Work required: Could the lines from the start of the data through the line with "position:relative; height:24px; background:#4496d5;" be set down exactly, with no pictures among them?

Items from a data source:
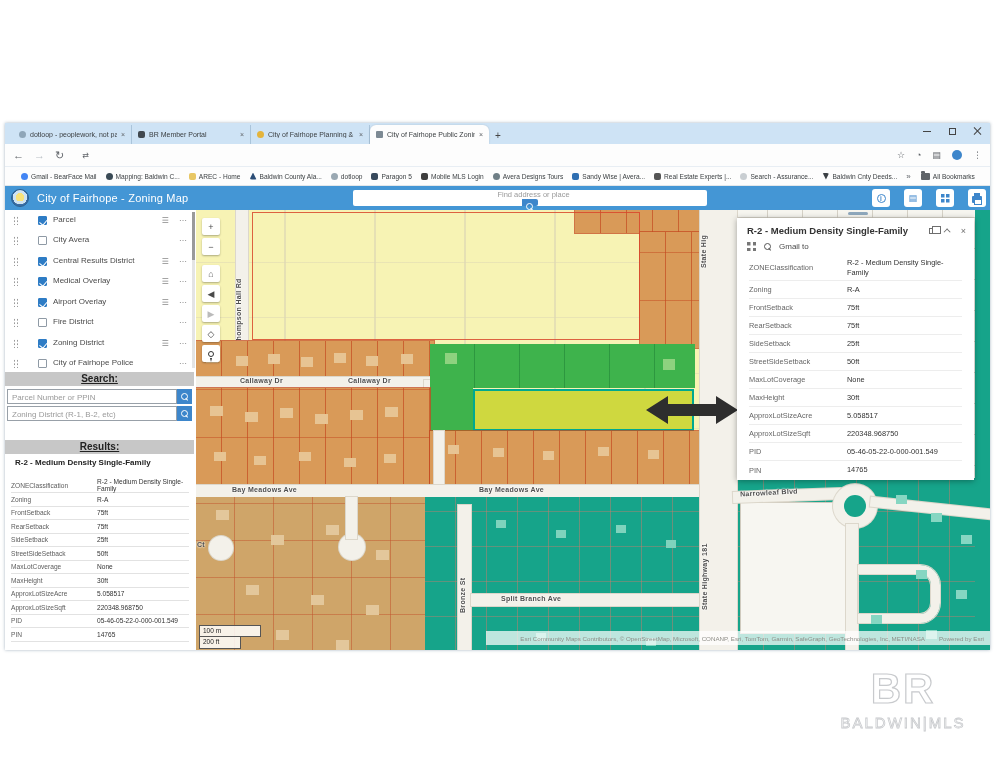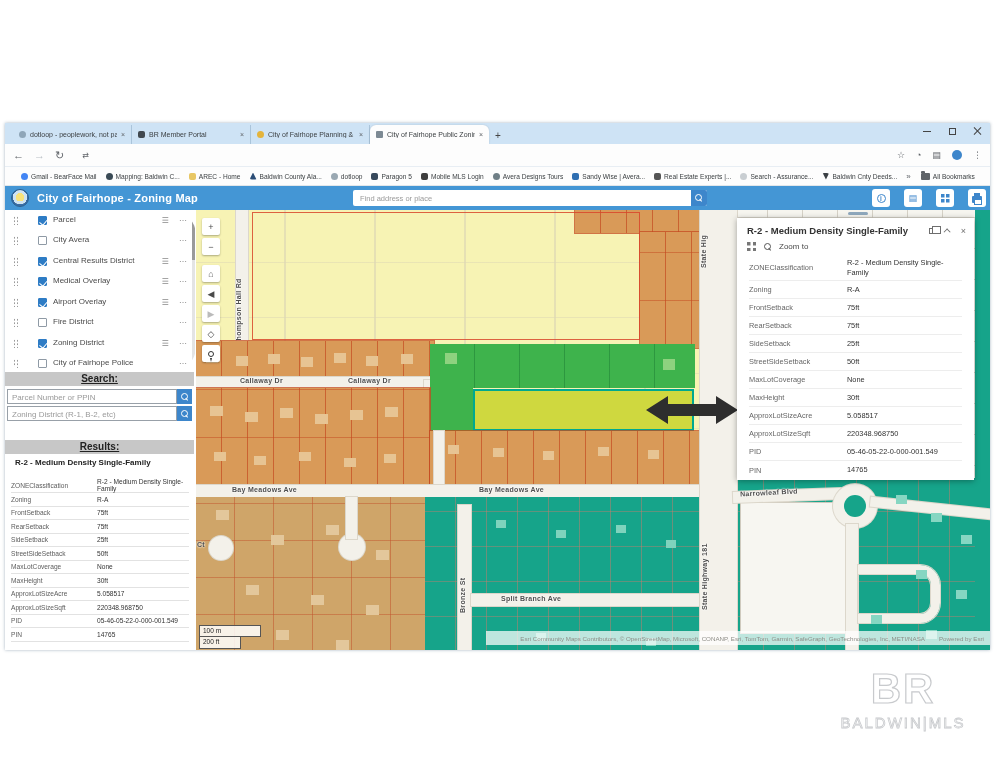--- a/index.html
+++ b/index.html
@@ -48,22 +48,22 @@
   .bm { display:flex; align-items:center; gap:3px; margin-right:9px; color:#3c4043; font-size:6.6px; white-space:nowrap; }
   .bmi { width:7px; height:7px; border-radius:2px; flex:0 0 auto; }
   .bm-end { margin-left:auto; display:flex; align-items:center; gap:10px; color:#3c4043; }
   .chev { font-size:8px; color:#5f6368; }
   .folder { width:9px; height:7px; background:#5f6368; border-radius:1px; position:relative; }
   .folder::before { content:""; position:absolute; top:-2px; left:0; width:4px; height:2px; background:#5f6368; border-radius:1px 1px 0 0; }
 
   
   .appheader { position:relative; height:24px; background:#4496d5; display:flex; align-items:center; padding:0 6px; }
   .seal { width:18px; height:18px; border-radius:50%; background:radial-gradient(circle at 50% 45%, #f8e27a 0 35%, #cfe3f2 36% 60%, #3a6ea5 61%); border:1px solid #2d5f8e; }
-  .apptitle { color:#fff; font-size:11px; font-weight:bold; margin-left:8px; letter-spacing:.2px; }
-  .hsearch { position:absolute; left:348px; top:4px; width:354px; height:16px; background:#fff; border-radius:2px; display:flex; align-items:center; }
+  .apptitle { color:#fff; font-size:11px; font-weight:normal; margin-left:8px; letter-spacing:.2px; }
+  .hsearch { position:absolute; left:348px; top:4px; width:354px; height:16px; background:#fff; border-radius:2px; display:flex; align-items:center;flex-direction:column; }
   .hsearch .ph { flex:1; color:#9a9a9a; font-size:7.5px; padding-left:7px; }
   .hsbtn { width:16px; height:16px; background:#3d86cb; border-radius:0 2px 2px 0; position:relative; }
   .mag { position:relative; width:7px; height:7px; display:inline-block; }
   .mag::before { content:""; position:absolute; left:0; top:0; width:5px; height:5px; border:1.2px solid #fff; border-radius:50%; }
   .mag::after { content:""; position:absolute; left:4.6px; top:4.6px; width:3px; height:1.2px; background:#fff; transform:rotate(45deg); transform-origin:0 0; }
   .hsbtn .mag { position:absolute; left:4px; top:4px; }
   .hbtns { position:absolute; right:4px; top:3px; display:flex; gap:14px; }
   .hbtn { width:18px; height:18px; background:#fff; border-radius:3px; display:flex; align-items:center; justify-content:center; color:#3d86cb; }
   .info-i { width:9px; height:9px; border:1px solid #3d86cb; border-radius:50%; font-size:6.5px; font-weight:bold; text-align:center; line-height:8px; }
   .legend-i { font-size:9px; }
@@ -72,21 +72,21 @@
                   linear-gradient(#3d86cb,#3d86cb) 0 5.5px/3.5px 3.5px no-repeat, linear-gradient(#3d86cb,#3d86cb) 5.5px 5.5px/3.5px 3.5px no-repeat; }
   .print-i { position:relative; width:10px; height:7px; background:#3d86cb; border-radius:1px; margin-top:2px; }
   .print-i::before { content:""; position:absolute; left:2px; top:-3px; width:6px; height:3px; background:#3d86cb; }
   .print-i::after { content:""; position:absolute; left:2px; top:3px; width:6px; height:4px; background:#fff; border:1px solid #3d86cb; }
 
   
   .content { position:relative; display:flex; height:440px; }
 
   
   .sidebar { position:relative; width:191px; background:#fff; flex:0 0 auto; overflow:hidden; }
-  .layers { position:relative; height:162px; overflow:hidden;border-radius:25px; }
+  .layers { position:relative; height:162px; overflow:hidden; }
   .lrow { display:flex; align-items:center; height:20.5px; padding:0 4px; }
   .handle { width:5px; height:9px; margin:0 6px 0 4px; color:#9a9a9a;
       background: radial-gradient(circle, #9a9a9a 0.8px, transparent 1px) 0 0/3px 3.5px; }
   .cbx { width:9px; height:9px; border:1px solid #8f9aa5; border-radius:1px; margin:0 6px 0 14px; background:#fff; position:relative; flex:0 0 auto; }
   .cbx.on { background:#2e7cc5; border-color:#2e7cc5; }
   .cbx.on::after { content:""; position:absolute; left:2px; top:1px; width:3.5px; height:5.5px; border:solid #fff; border-width:0 1.3px 1.3px 0; transform:rotate(40deg); }
   .lrow .lab { flex:1; font-size:8px; color:#4a4a4a; line-height:1.1; }
   .listic { color:#8a8a8a; font-size:8px; margin-right:10px; }
   .dots3 { color:#8a8a8a; font-size:8px; letter-spacing:1px; margin-right:4px; }
   .sb-scroll { position:absolute; right:1px; top:2px; width:3px; height:156px; background:#e4e4e4; }
@@ -538,21 +538,21 @@
             <span class="pop-title">R-2 - Medium Density Single-Family</span>
             <span class="pop-ico">
               <span class="dock"></span>
               <span class="caret"></span>
               <span class="px">×</span>
             </span>
           </div>
           <div class="pop-actions">
             <span class="grid4"></span>
             <span class="mag gray"></span>
-            <span class="zoomto">Zoom to</span>
+            <span class="zoomto">Gmail to</span>
           </div>
           <div class="prows">
             <div class="prow" style="min-height:26px">
                 <span class="pl">ZONEClassification</span>
                 <span class="pv">R-2 - Medium Density Single-Family</span>
               </div>
             <div class="prow">
                 <span class="pl">Zoning</span>
                 <span class="pv">R-A</span>
               </div>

Exercise output:
--- a/index.html
+++ b/index.html
@@ -48,22 +48,22 @@
   .bm { display:flex; align-items:center; gap:3px; margin-right:9px; color:#3c4043; font-size:6.6px; white-space:nowrap; }
   .bmi { width:7px; height:7px; border-radius:2px; flex:0 0 auto; }
   .bm-end { margin-left:auto; display:flex; align-items:center; gap:10px; color:#3c4043; }
   .chev { font-size:8px; color:#5f6368; }
   .folder { width:9px; height:7px; background:#5f6368; border-radius:1px; position:relative; }
   .folder::before { content:""; position:absolute; top:-2px; left:0; width:4px; height:2px; background:#5f6368; border-radius:1px 1px 0 0; }
 
   
   .appheader { position:relative; height:24px; background:#4496d5; display:flex; align-items:center; padding:0 6px; }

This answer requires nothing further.